• [Provided entries]

************

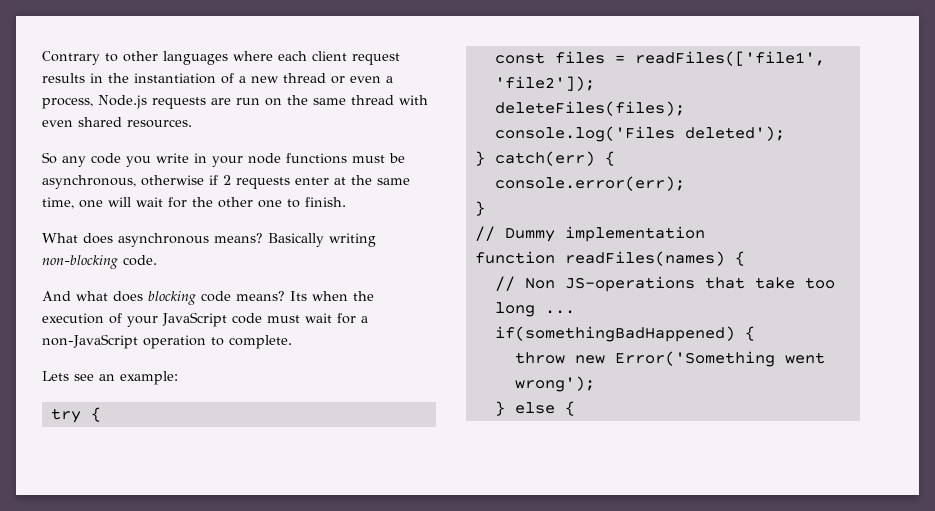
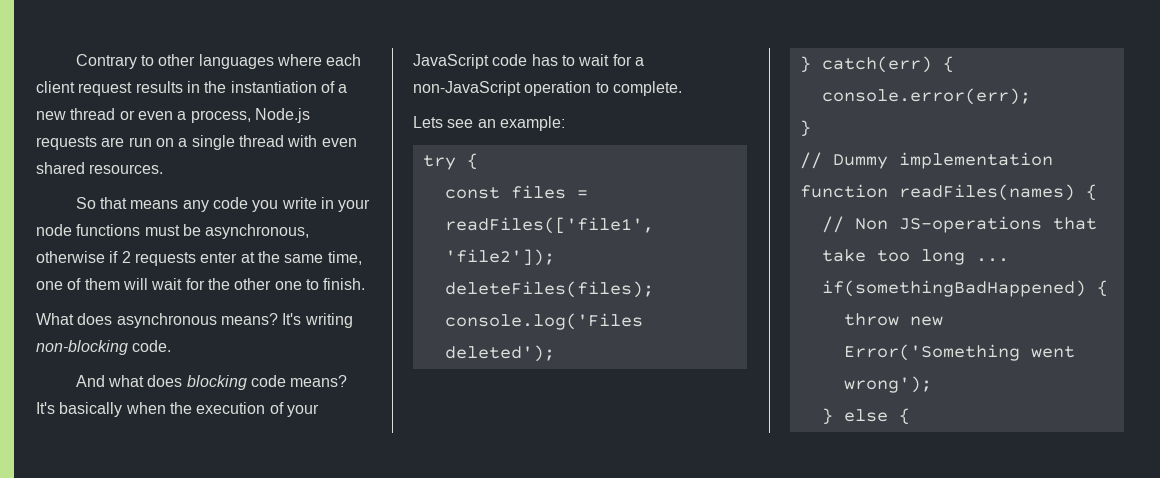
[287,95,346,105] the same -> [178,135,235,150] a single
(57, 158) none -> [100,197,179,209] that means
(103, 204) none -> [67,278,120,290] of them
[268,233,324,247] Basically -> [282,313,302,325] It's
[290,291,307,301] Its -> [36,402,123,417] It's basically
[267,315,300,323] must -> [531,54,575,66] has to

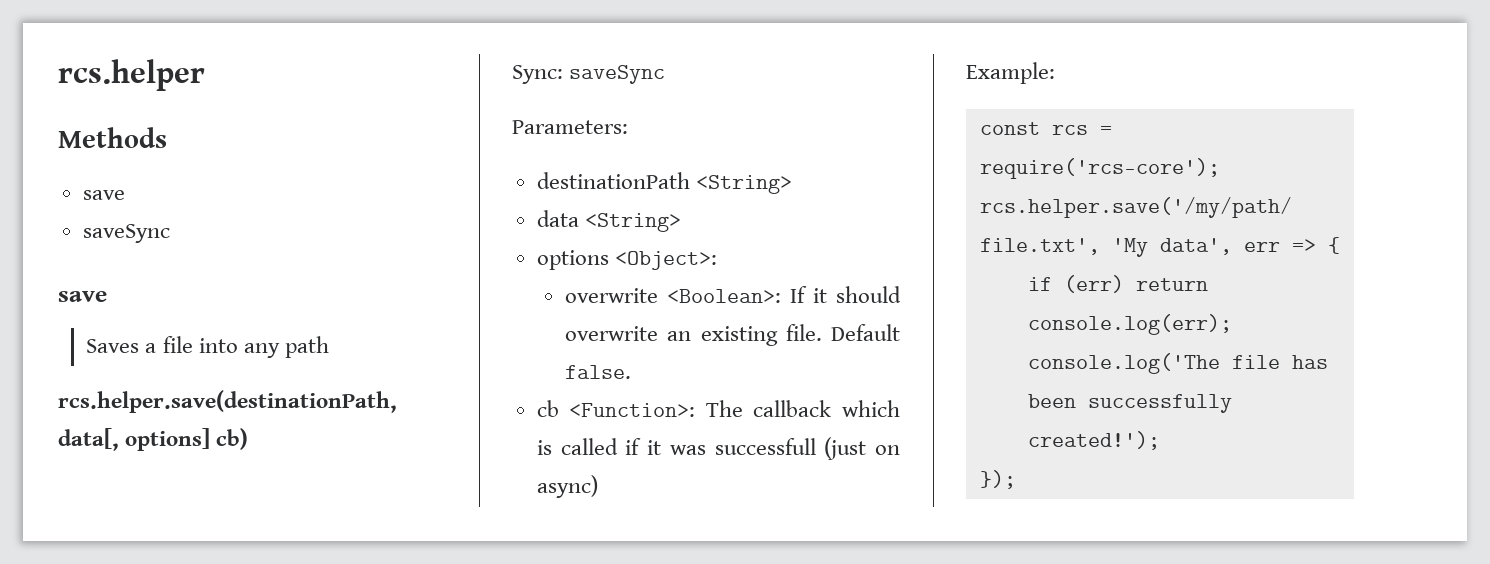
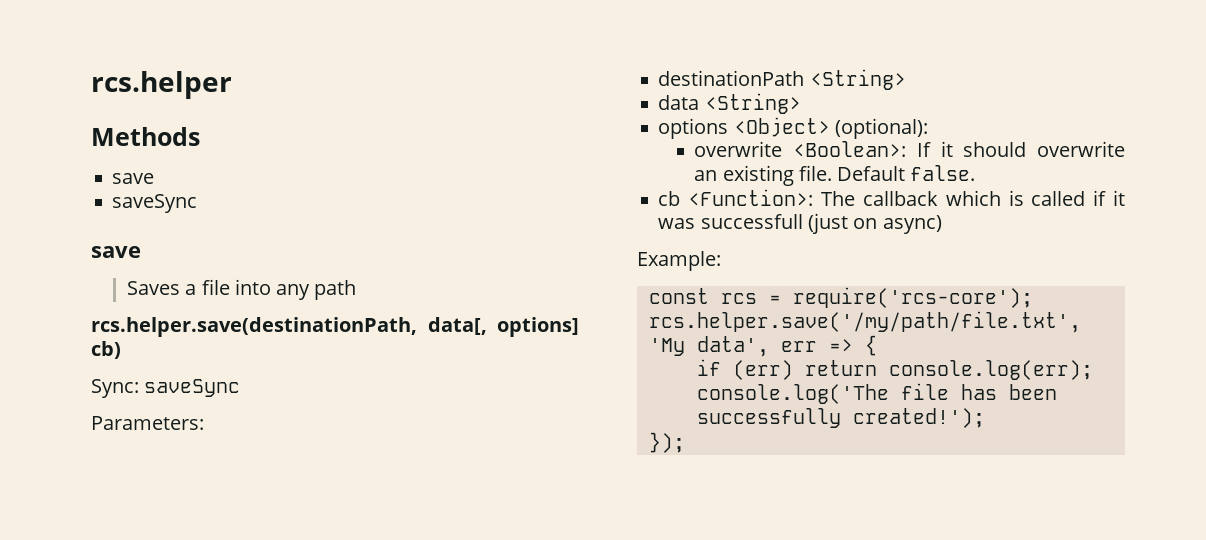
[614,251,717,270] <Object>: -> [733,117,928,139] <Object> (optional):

************

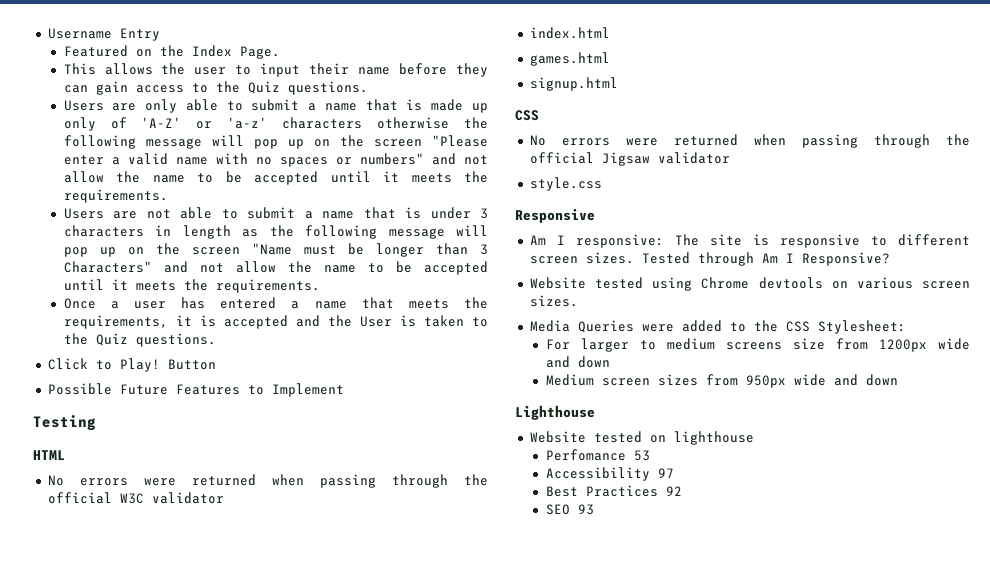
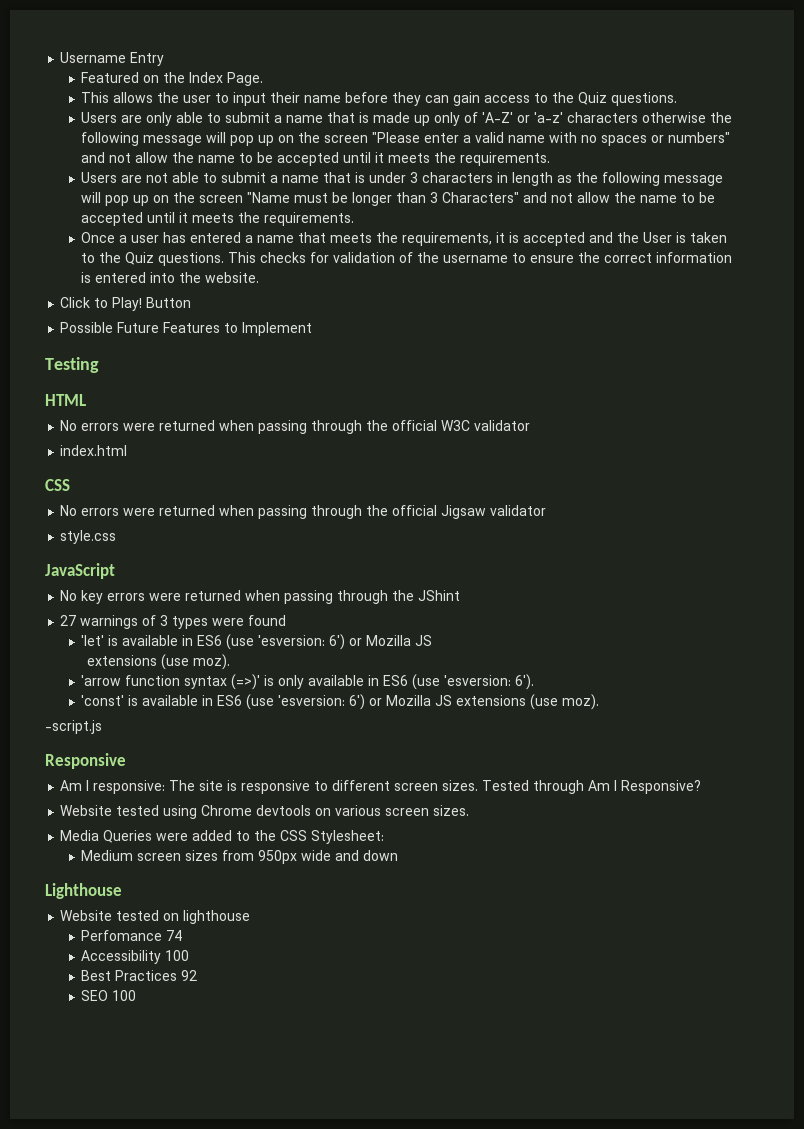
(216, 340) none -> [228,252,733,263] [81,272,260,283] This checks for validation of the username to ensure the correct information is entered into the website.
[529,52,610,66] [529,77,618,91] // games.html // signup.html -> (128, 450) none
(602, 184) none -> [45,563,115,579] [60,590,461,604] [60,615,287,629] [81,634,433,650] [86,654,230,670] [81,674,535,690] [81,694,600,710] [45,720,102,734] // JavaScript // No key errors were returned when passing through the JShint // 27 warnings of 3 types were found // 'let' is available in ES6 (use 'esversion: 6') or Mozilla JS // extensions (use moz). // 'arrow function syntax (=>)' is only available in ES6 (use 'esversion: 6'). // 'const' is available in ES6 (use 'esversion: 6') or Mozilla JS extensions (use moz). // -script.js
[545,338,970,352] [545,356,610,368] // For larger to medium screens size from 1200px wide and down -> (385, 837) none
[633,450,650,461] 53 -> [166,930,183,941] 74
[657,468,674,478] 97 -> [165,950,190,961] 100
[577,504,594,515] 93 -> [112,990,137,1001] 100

************

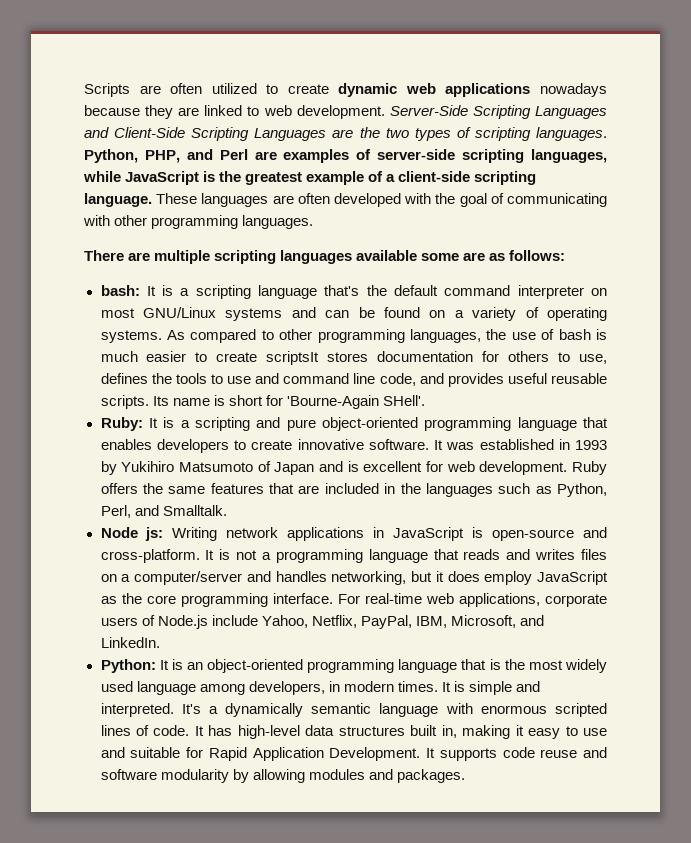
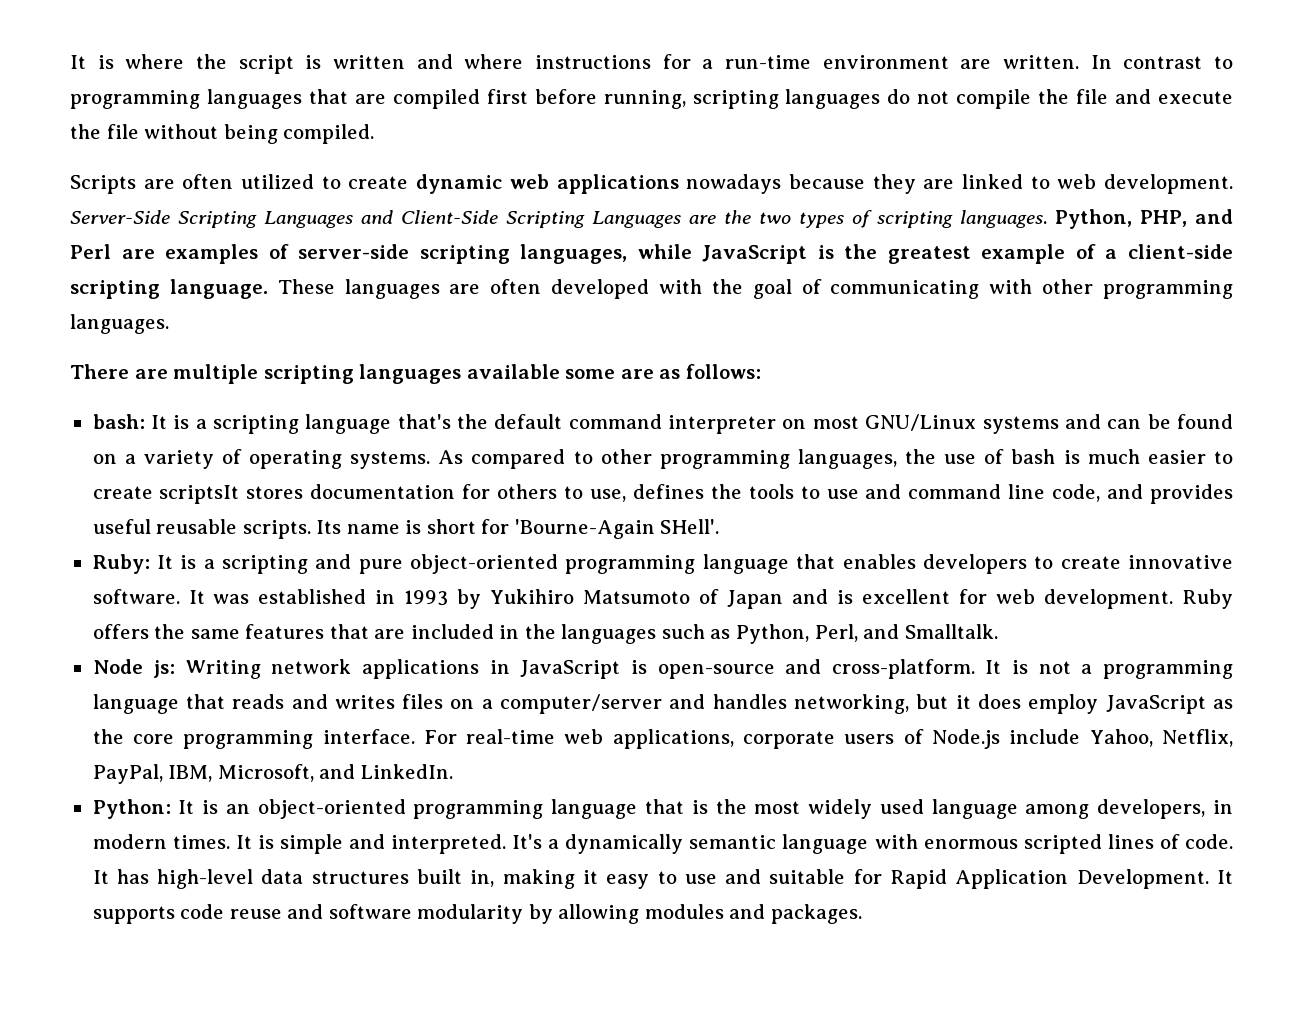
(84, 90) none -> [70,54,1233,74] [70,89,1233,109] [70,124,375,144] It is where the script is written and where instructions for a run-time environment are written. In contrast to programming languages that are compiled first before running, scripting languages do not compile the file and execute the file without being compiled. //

************

• [Task goal] Write out word for word the lines of the listing above from the line with "[290,291,307,301] Its ->" to the line with "[614,251,717,270] <Object>: ->", taking in both of those lines but no pictures.

• [Task solution]
[290,291,307,301] Its -> [36,402,123,417] It's basically
[267,315,300,323] must -> [531,54,575,66] has to

[614,251,717,270] <Object>: -> [733,117,928,139] <Object> (optional):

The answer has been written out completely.